§ **WHAT IS NEEDED**
Among the lines below, return each one that contains the word "details".

§ **AVAILABLE RECORDS**
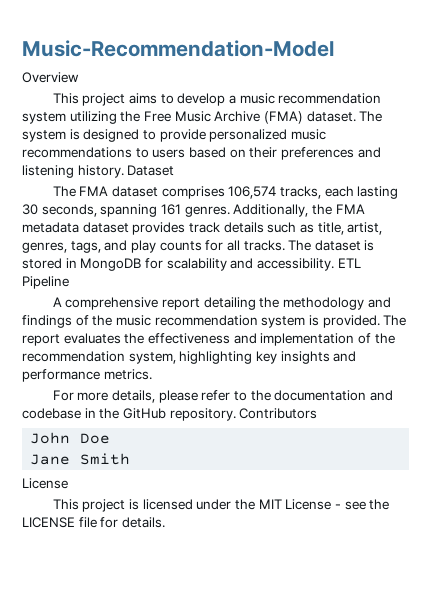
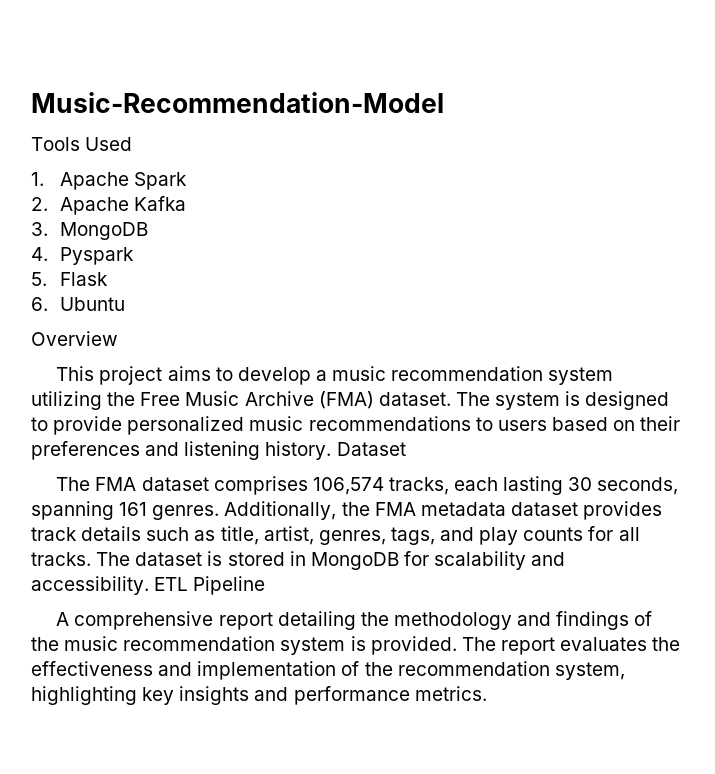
+ Tools Used
+ 1. Apache Spark
+ 2. Apache Kafka
+ 3. MongoDB
+ 4. Pyspark
+ 5. Flask
+ 6. Ubuntu
- For more details, please refer to the documentation and codebase in the GitHub repository. Contributors
- John Doe
- Jane Smith
- License
- This project is licensed under the MIT License - see the LICENSE file for details.

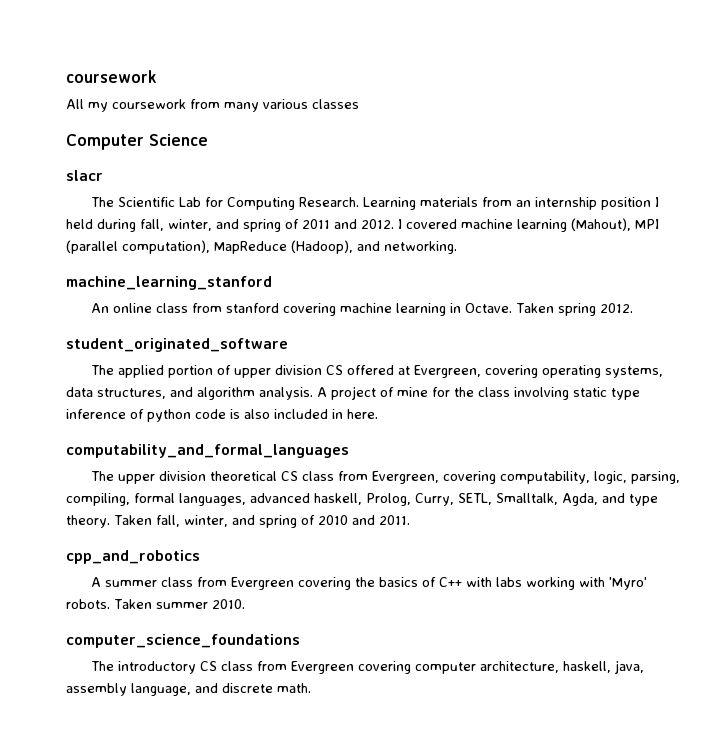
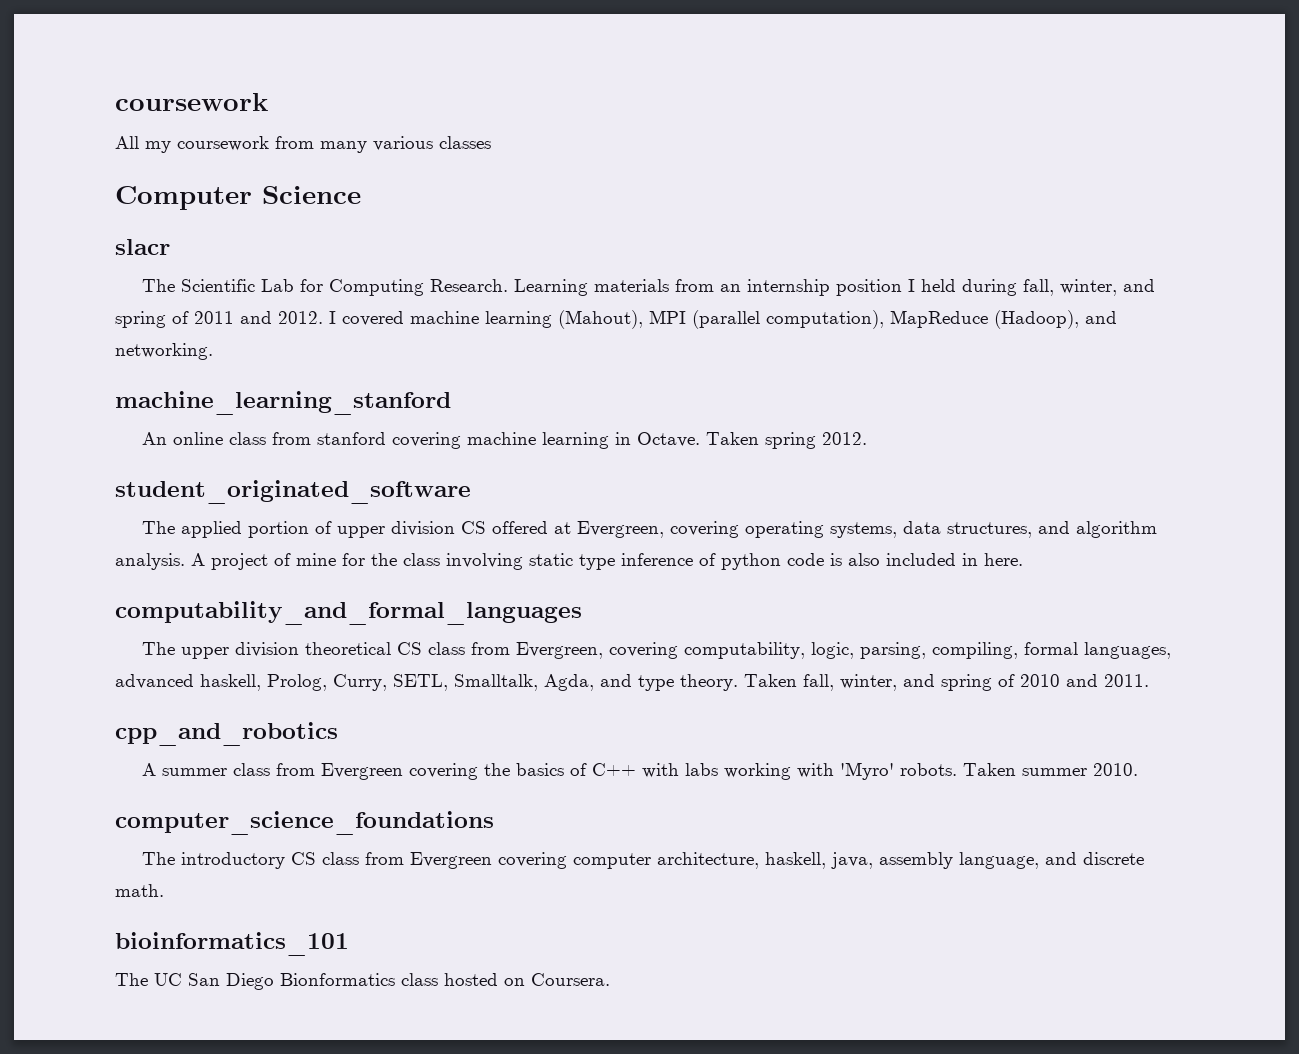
+ bioinformatics_101
+ The UC San Diego Bionformatics class hosted on Coursera.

§ **REPLY**
- For more details, please refer to the documentation and codebase in the GitHub repository. Contributors
- This project is licensed under the MIT License - see the LICENSE file for details.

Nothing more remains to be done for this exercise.